---------- Records for this task ----------
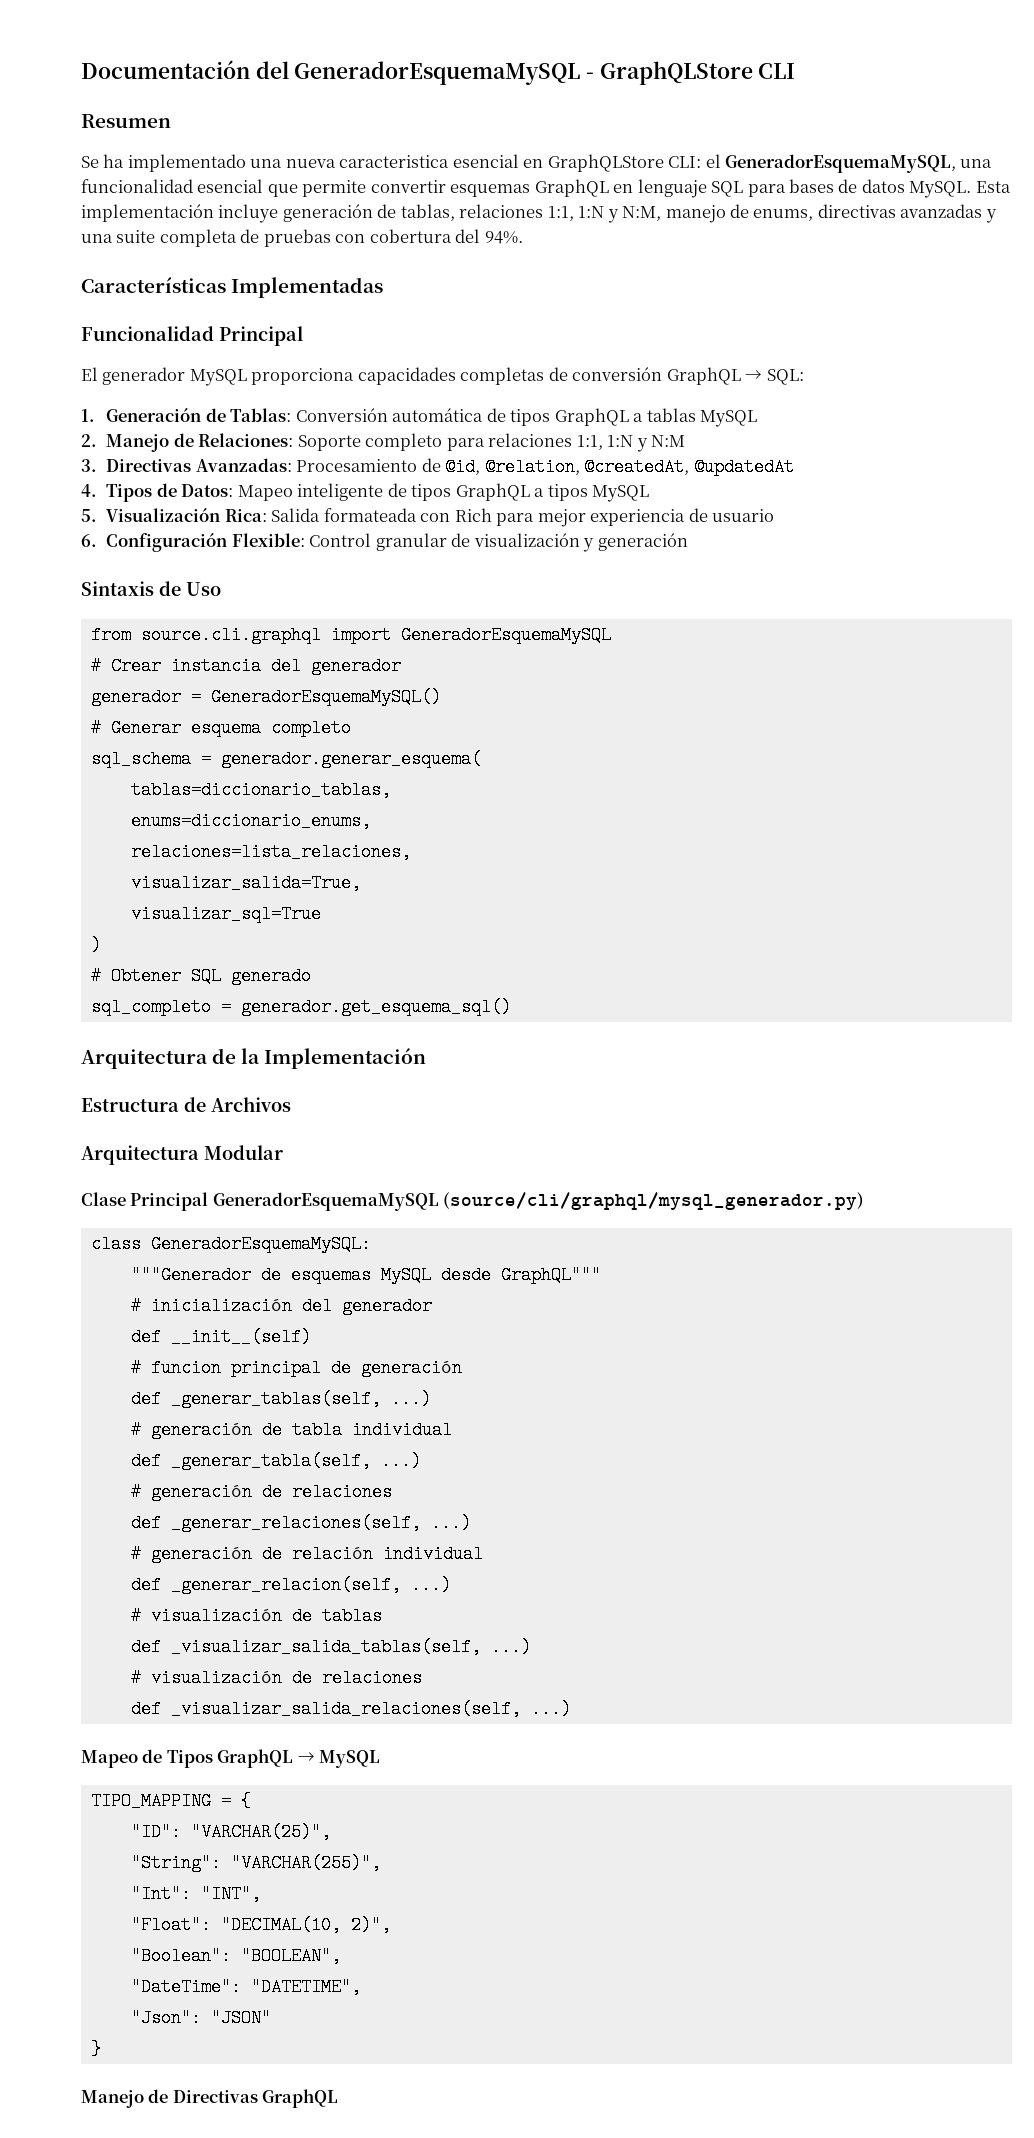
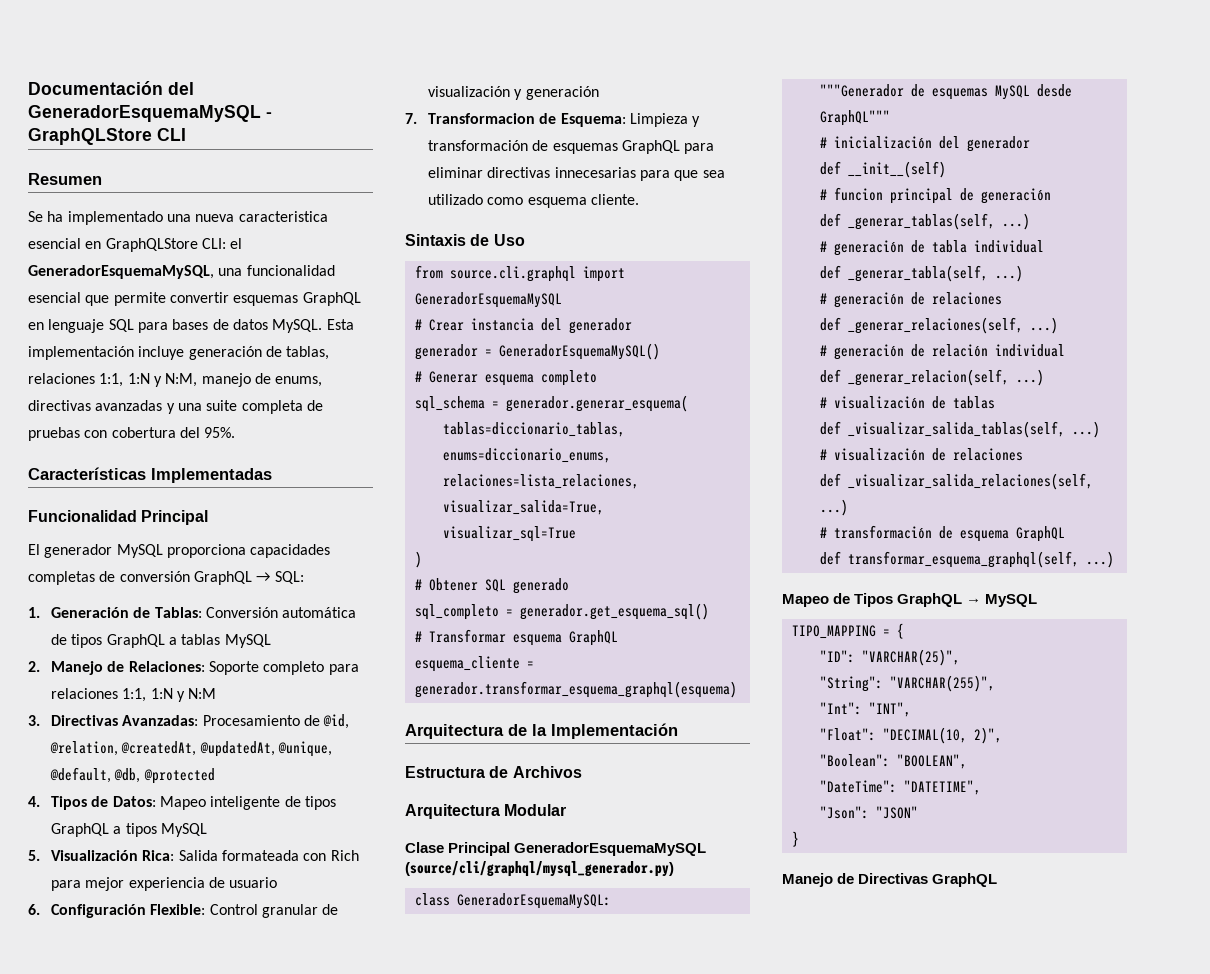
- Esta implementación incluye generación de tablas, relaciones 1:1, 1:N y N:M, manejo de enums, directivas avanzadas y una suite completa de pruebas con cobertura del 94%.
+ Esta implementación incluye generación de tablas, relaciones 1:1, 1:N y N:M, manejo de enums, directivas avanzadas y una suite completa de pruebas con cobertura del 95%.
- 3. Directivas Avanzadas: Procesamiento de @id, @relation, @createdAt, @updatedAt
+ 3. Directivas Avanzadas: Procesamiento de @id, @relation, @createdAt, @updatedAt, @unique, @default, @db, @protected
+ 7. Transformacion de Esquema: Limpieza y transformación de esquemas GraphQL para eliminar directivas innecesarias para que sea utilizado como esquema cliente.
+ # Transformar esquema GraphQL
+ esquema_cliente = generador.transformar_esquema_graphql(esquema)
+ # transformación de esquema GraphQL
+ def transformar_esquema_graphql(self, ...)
----------
If a line in the entries holds the string "suite", count it, then state the total and nothing more.

- _Exercise output_:
2